刘武终于见到那个他日思夜想,痛恨不已的敌人。终于可以给将军报仇了,没想到,一切这么容易……
突然间,恍然是时光倒流,刘武又想起那些陇西岁月,当年,夏侯霸带着他一个十几岁的孩子,就在军中来回巡视,恍若昨天。
也仿佛就是昨天,刘武最尊敬的骠骑将军夏侯霸,就被这个老混蛋设计,在洮阳城下中伏身亡。
命运如此可笑,这个身处数万陇西精锐保护下的老东西,竟然在最不可能出现的地方,被自己这么个小人物轻轻捉住了。
他突然想放声大笑,可又觉得喉咙里堵着什么,实在笑不出来。最后,踌躇许久,跳下马背,慢慢走过去。身上的伤还没好利索,那些软布包裹的伤口,这段日子又有些开裂,隐隐作痛,刘武也不理会这些,在周大等亲兵护卫下,慢慢走到邓艾面前几步远处。
就这样,两个彼此从画影图形相互了解,却又从未谋面的人,不过几步距离,你看我我看你。
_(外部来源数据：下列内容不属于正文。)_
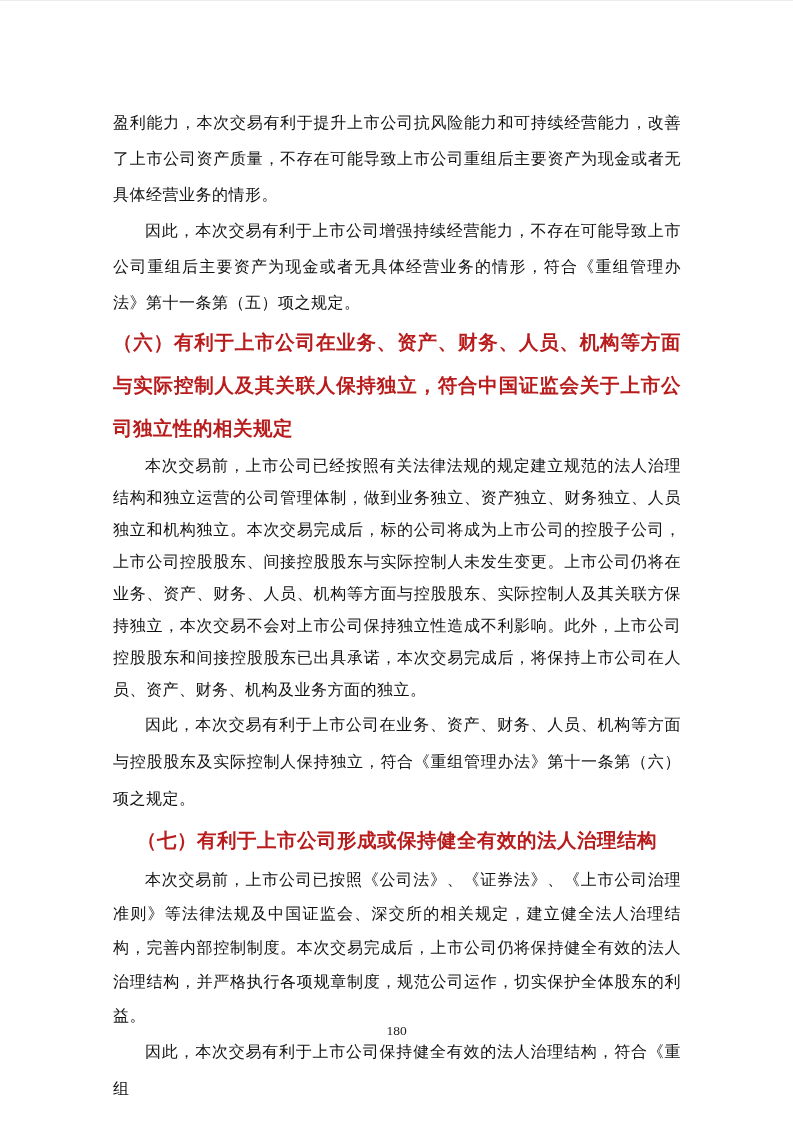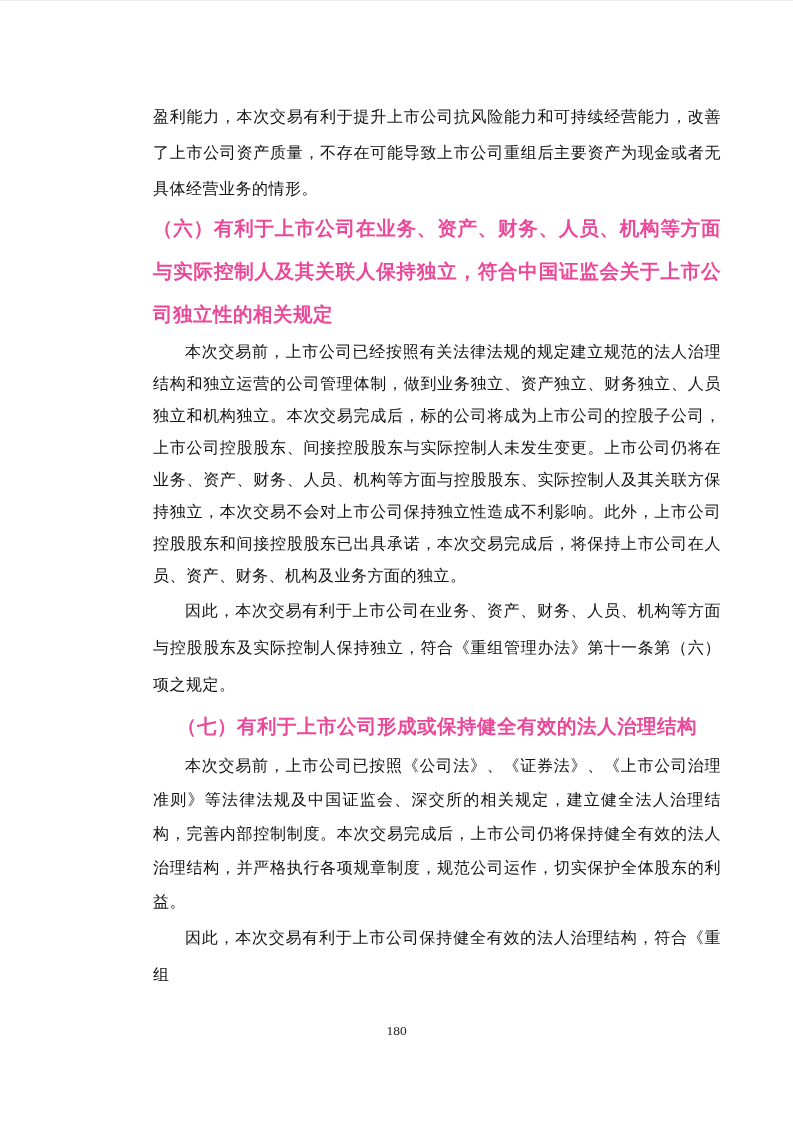"盈利能力，本次交易有利于提升上市公司抗风险能力和可持续经营能力，改善了上市公司资" .content { margin-left: 40px -> none; top: 98px -> 104px }
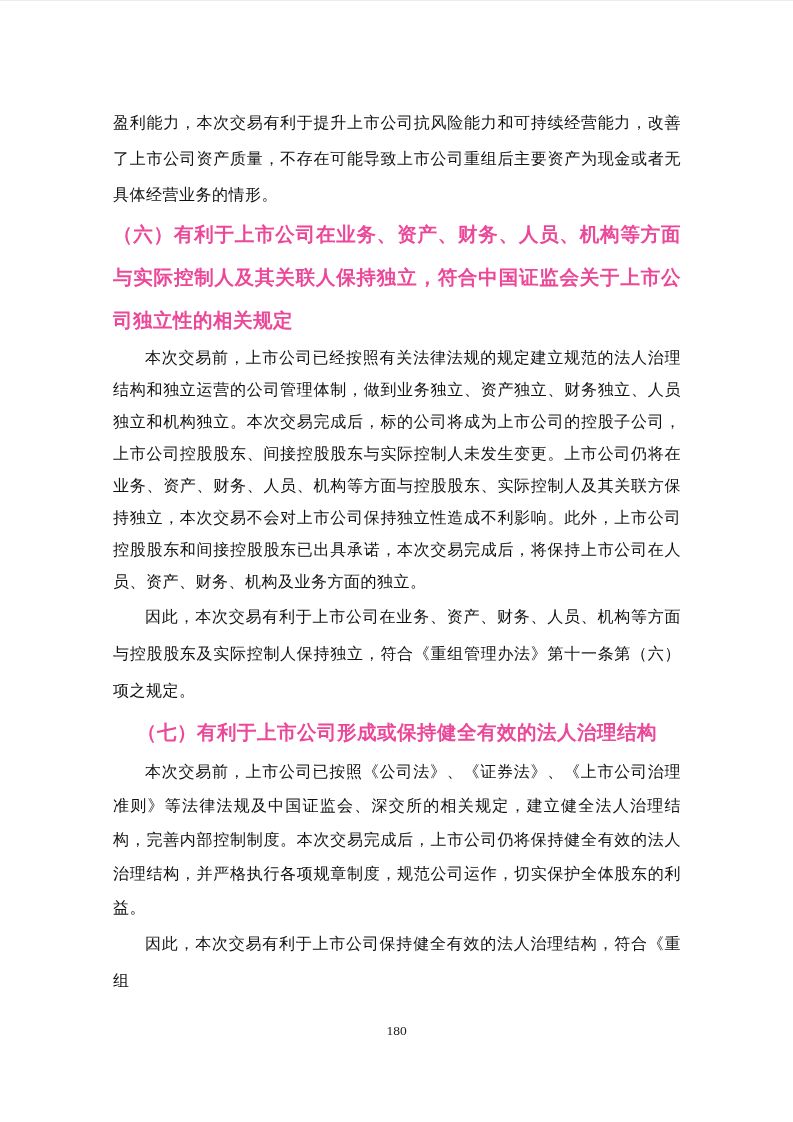"因此，本次交易有利于上市公司增强持续经营能力，不存在可能导致上市公司重组后主要资" p.para { html: none -> <p>因此，本次交易有利于上市公司增强持续经营能力，不存在可能导致上市公司重组后主要资产为现金或者无具体经营业务的情形，符合《重组管理办法》第十一条第（五）项之规定。</p> }
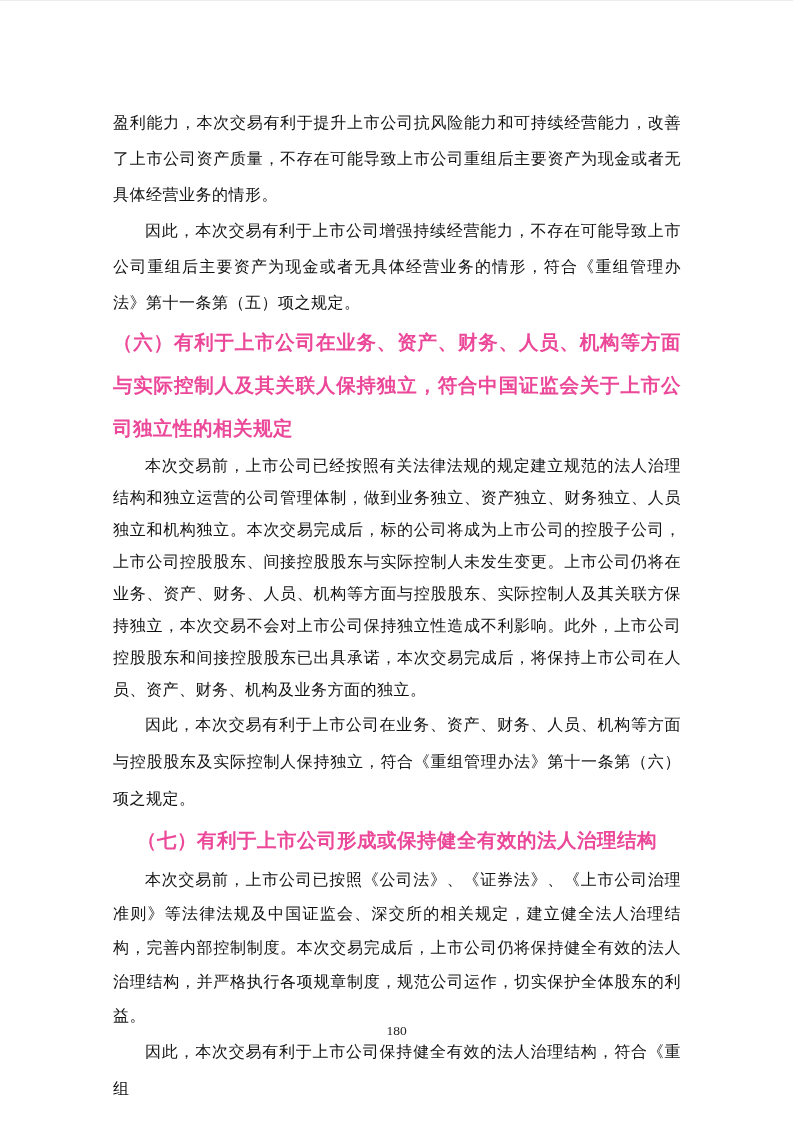"（六）有利于上市公司在业务、资产、财务、人员、机构等方面与实际控制人及其关联人保" .heading { color: #ec4899 -> #b91c1c }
刘武在打量这个传说从未败仗的大魏西北擎天支柱,邓艾也在观察这个据说处境尴尬的汉室第一才俊。
突然,邓艾笑了,仰天大笑,旁若无人,仿佛身边那些端着弩弓瞄准他的弓箭手根本不存在,肆无忌惮。
这笑声让蜀国官兵很是不爽,周大第一个跳出来,恼火的望着邓老头儿怒喝道:“笑什么?老东西,都当俘虏了,有什么好笑的?以后有你哭的时候!”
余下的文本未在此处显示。